Sandia researchers, working hand in hand with researchers from Northwestern University and the University of New Mexico, socialized 4,096 of Red Storm’s total 12,960 computer nodes into accepting a virtual external operating system — a leap of at least two orders of magnitude over previous such efforts.
“The goal is to create a more flexible environment for all users,” said Sandia researcher Kevin Pedretti, who led Sandia researchers in adapting and optimizing a Northwestern program called Palacios for the Red Storm environment. Sandia researchers directed the testing effort.
Built by Sandia as part of the National Nuclear Security Administration’s (NNSA) program to ensure the safety, security and effectiveness of the nation’s nuclear stockpile without testing, Red Storm’s advanced computational capabilities are also being utilized in unclassified modes to contribute to global efforts to combat climate change, evaluate dangers from possible asteroid strikes, and help solve other problems of national interest.
Peter Dinda, professor of electrical engineering and computer science at Northwestern’s McCormick School of Engineering, added, “If we can virtualize supercomputers without performance compromises we will make them easier to use and easier to manage, generally increasing the utility of these very large national infrastructure investments.” Dinda led the development of Palacios with his student Jack Lange.
Because of the complex nature of the classified work performed on Red Storm in the service of stockpile stewardship, its operating system is functionally restrictive compared with a general-purpose operating system.
Enter the technique called virtualization. A virtual machine in effect separates the hardware of a computer from its operating system.
“Our observation is that no single operating system will satisfy the needs of all potential users,” said Pedretti, “so we are attempting to leverage the virtualization hardware in modern processors to allow users to select the operating system best for them to use at run-time.”

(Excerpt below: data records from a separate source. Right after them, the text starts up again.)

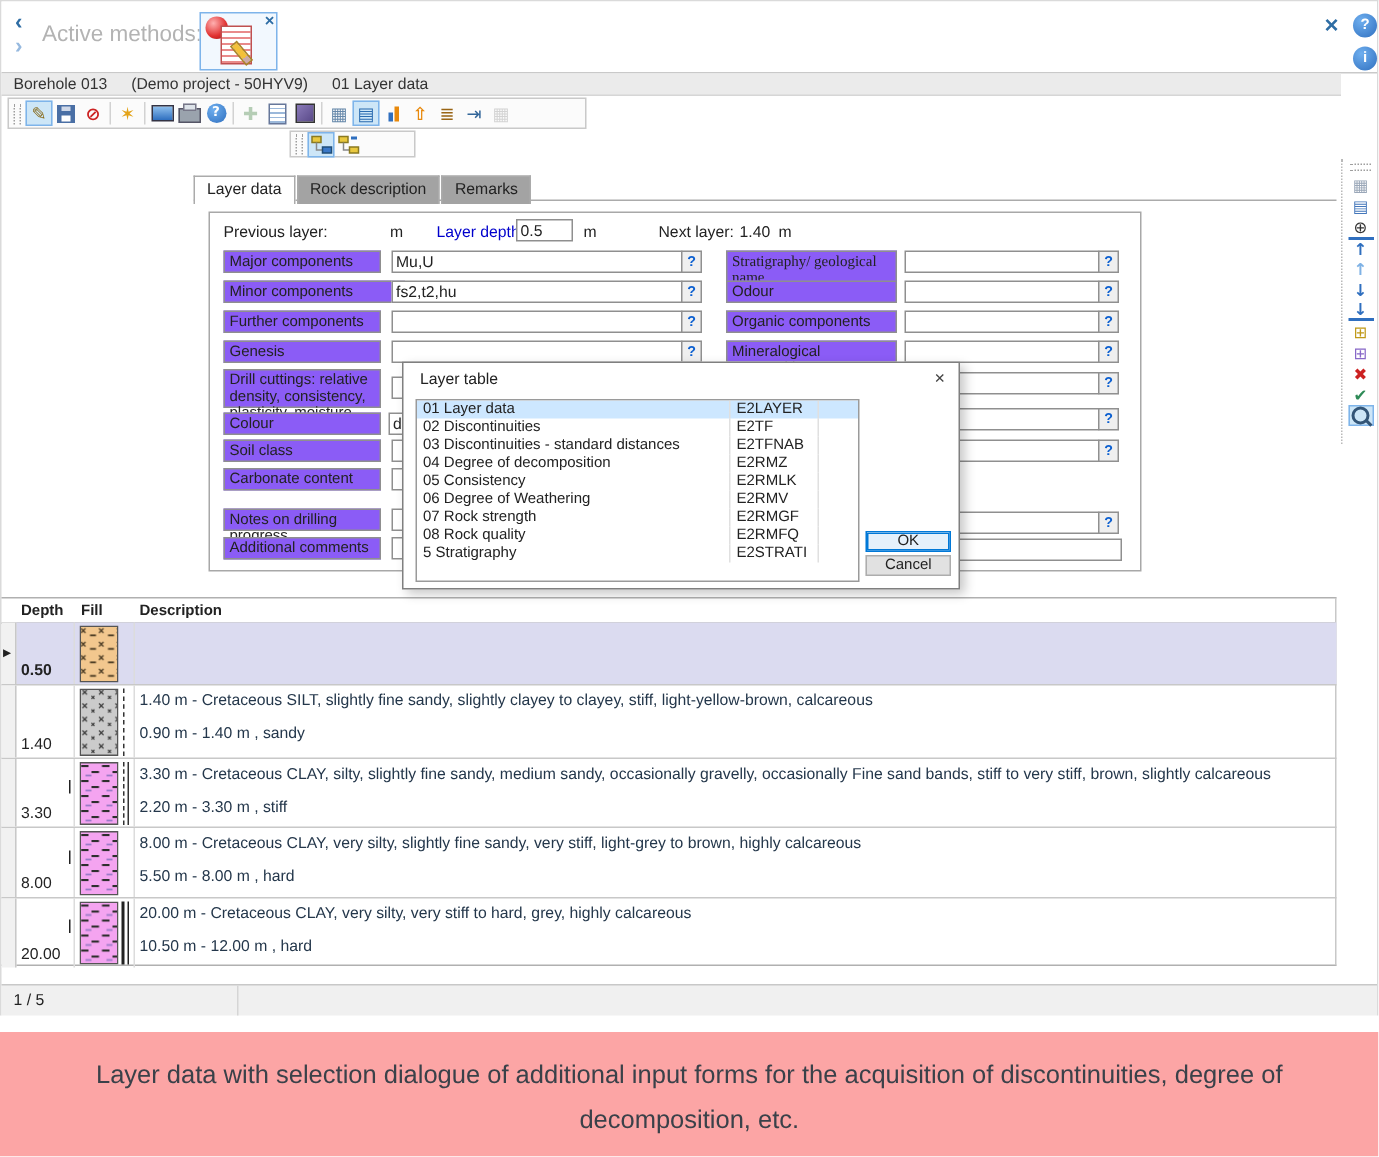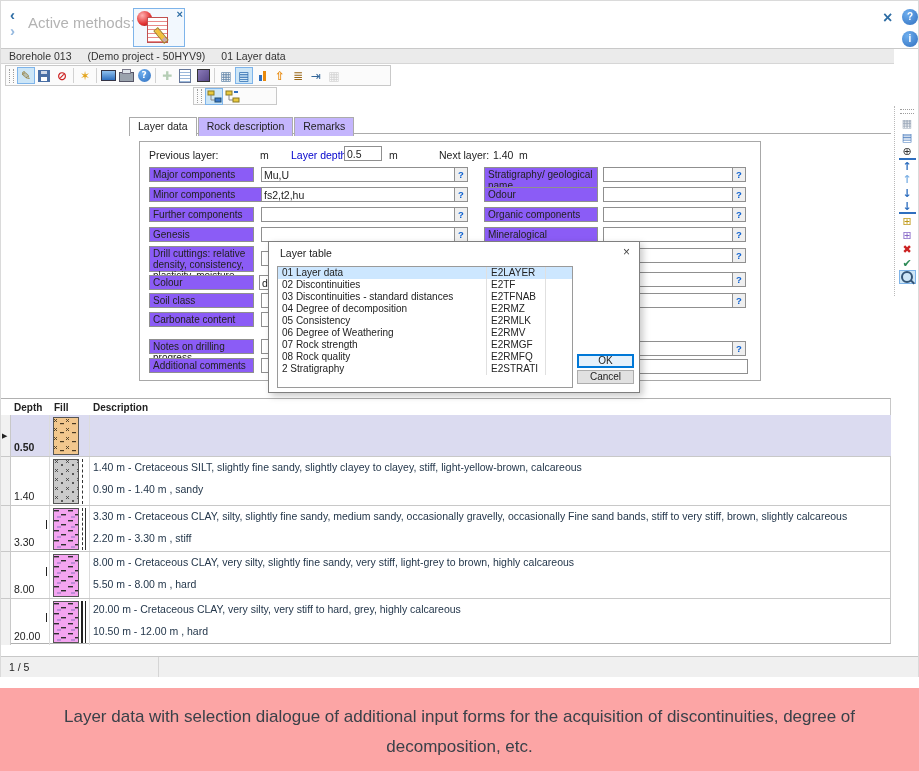"Rock description" .tab { background: #c4b5fd -> #a3a3a3 }
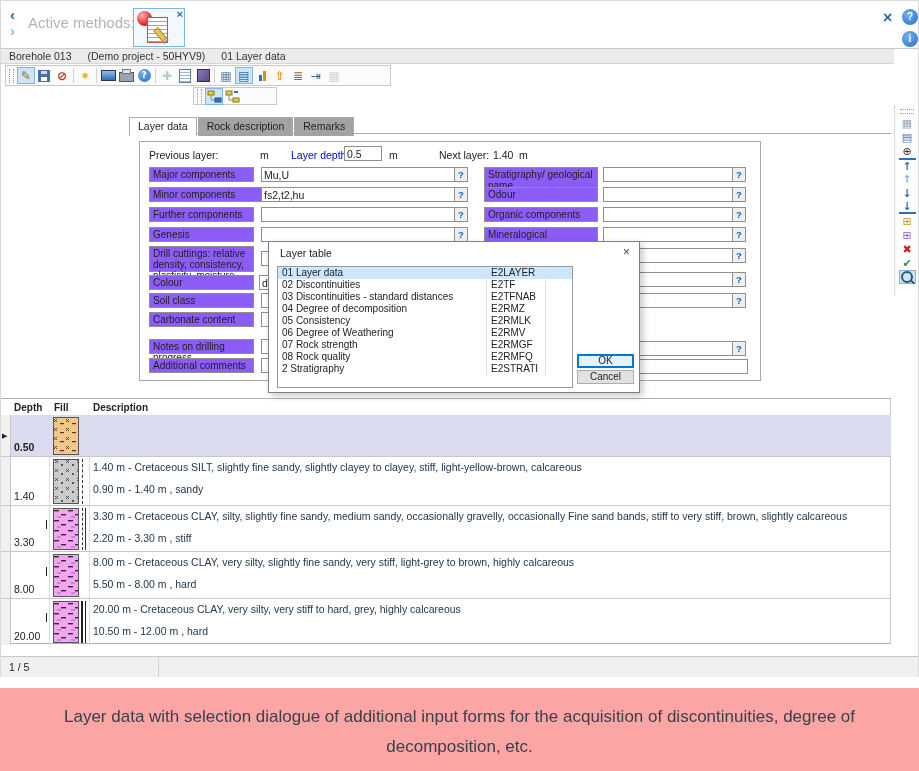"Stratigraphy/ geological name" span.flabel { font-family: none -> Liberation Serif, serif }
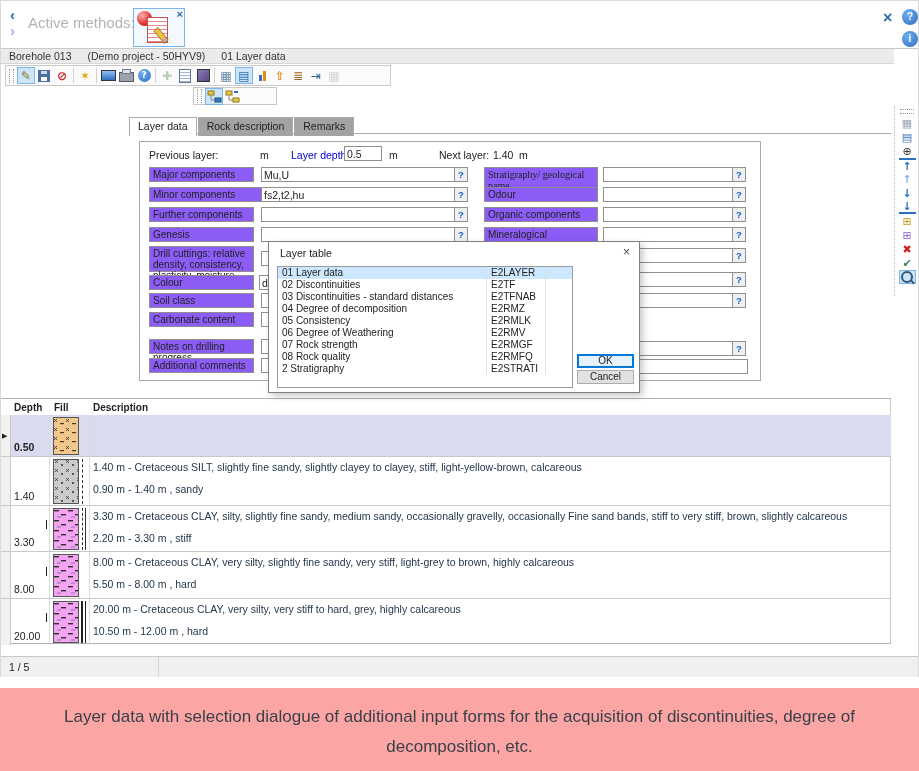"2 Stratigraphy" span.dlg-name { text: 2 -> 5 }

This could permit one machine to simultaneously run multiple operating systems, with the possibility of migrating these systems from one computer to another. To achieve this trick on Red Storm, a receptor operating system called Kitten has been developed primarily at Sandia, while a virtual machine monitoring program called Palacios was developed at Northwestern. Operating through the filter of this programming translation, a program not native to Red Storm can run on nodes of the machine
The overlaid program was only 5 percent less effective than running Red Storm’s native, fixed programming. That figure, called overhead, represents the additional expense in time and efficiency of running the program in a virtualized environment.
“We believe the results show that the benefits of virtualization can be brought to even the largest computers in the world without performance compromises,” said Pedretti.
This would mean that researchers around the world should one day be able to run their own simulations on huge machines at remote sites without having to reconfigure their software to the machine’s specific hardware and software environment.
“Visualization technology provides a path for supporting a broader range of supercomputer applications, both for traditional scientific computing and for national security purposes,” says Pedretti.
The virtualization market in general is reported by industry magazines to be billions of dollars.
The work was funded for Sandia by its Laboratory Directed Research and Development program. Northwestern and UNM work was funded by the National Science Foundation.